Australia’s fauna has been devastated by invasive predators introduced by European settlers, only recently exacerbated by forest fires killing nearly three billion animals. Today, Australia retains the world’s highest mammal extinction rate and ranks 6th worst in the world for number of species listed as endangered and critically endangered.
With a vision to rewild Australia, conservationists have looked to the Tasmanian devil. This apex predator, while keeping possum and wallaby populations in check, would drive out invasive foxes and cats, enabling native small mammals to recover. In parallel, it would enrich the soil, spread seeds, bury leaf litter, and minimize the buildup of flammable material – dampening the breadth of forest fires. Twenty-six healthy Tasmanian devils have been reintroduced to mainland Australia to date.
Rewilding of the Thylacine to its original habitat will help to stabilize the fragile ecosystem of the island of Tasmania.
Rewilding the Tasmanian devil to Australia is a quintessential example of the positive feedforward impacts of rewilding. Reintroducing Tasmanian devils will limit one of the very factors that had been precipitating broad mammalian extinction in Australia, notably excessive forest fires. Nature, provided a little rebalancing, has its own, wise way of harmonizing itself through feedback loops embedded within broad floral and faunal life cycles.

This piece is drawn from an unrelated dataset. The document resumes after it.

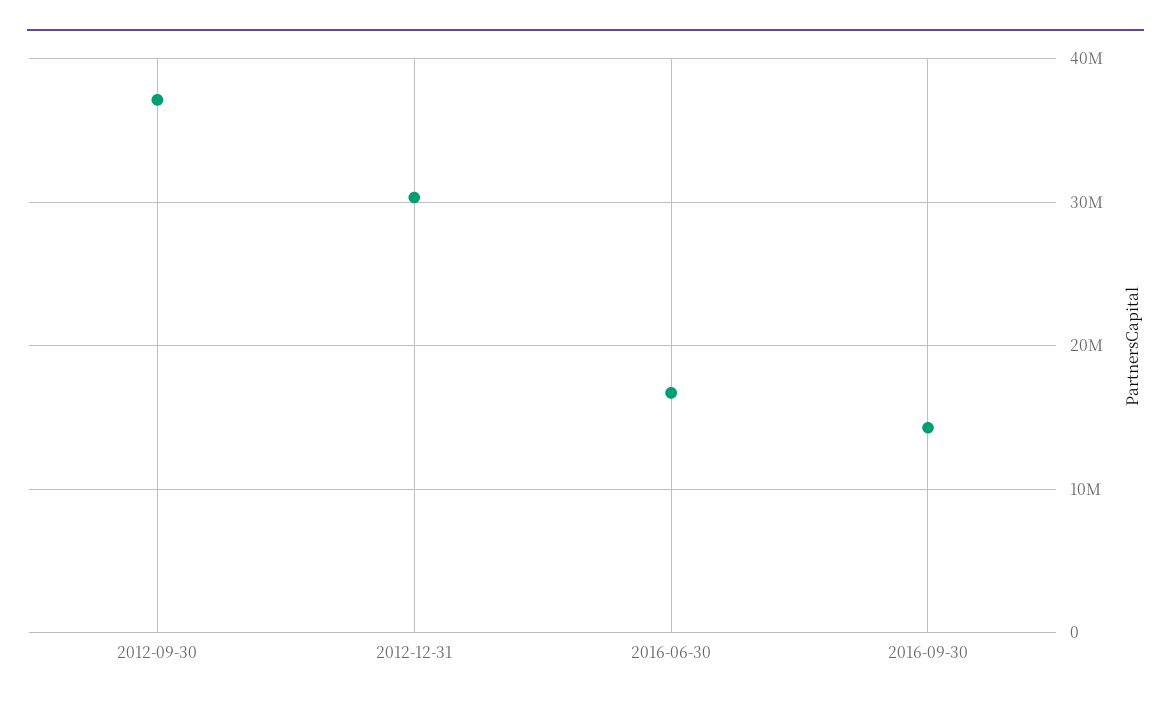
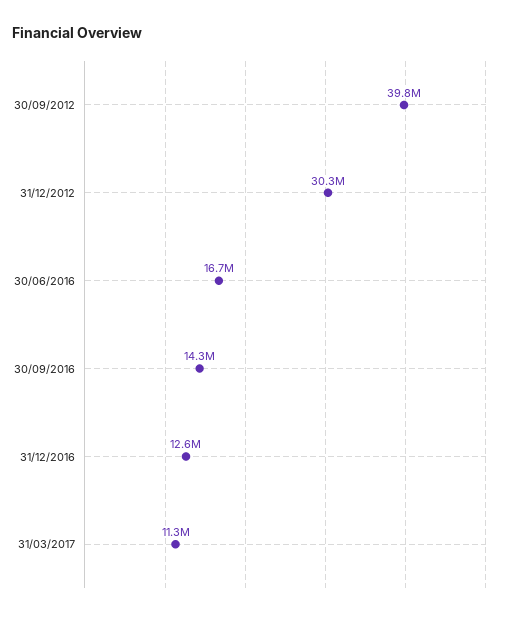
2012-09-30: 37000000 -> 39800000
31/12/2016: none -> 12600000
31/03/2017: none -> 11300000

Our efforts will lead to greater discoveries into marsupial species at large, laying the groundwork for establishing and optimizing the creation of marsupial cell lines and marsupial iPSCs. The standardization of marsupial biobanking will revolutionize the amount of scientific resources available to all extant species belonging to this non-model clade. The successful birth of the thylacine requires advancement of current marsupial assisted reproductive technology, leading to the development of gestation and maturation devices that can support any marsupial. This technology will be instrumental in the preservation of marsupials across the globe, which are highly concentrated on the continent with the fastest rate of loss of biodiversity.
A Surrogate for Hope
[ Status : Threatened ]
REVERSING TRAGEDY
In the history of extinction and survival, few stories compare to that of the thylacine. This apex predator, only just recently lost to the world, is a cautionary tale of how human interference, error and negligence can bring about the end of an entire species. Yet, through the lens of scientific innovation, Colossal reinforces the existence of hope.
Enter the fat-tailed dunnart, a tiny, mouselike marsupial which will play an extraordinary role in the thylacine’s de-extinction.
“We take DNA from existing species that are the closest relatives; in the case of the thylacine, it’s the fat-tailed dunnart.”
Colossal Co-founder
Native to Australia, the fat-tailed dunnart plays a crucial role in Colossal’s plan to bring the Tasmanian tiger back from extinction. Though modest in size, this species is surprisingly resilient, adapted to a wide range of habitats and climates. And adaptability is non-negotiable for any animal that may serve as the host parent to a de-extinct species—making the fat-tailed dunnart a suitable candidate for the groundbreaking task ahead.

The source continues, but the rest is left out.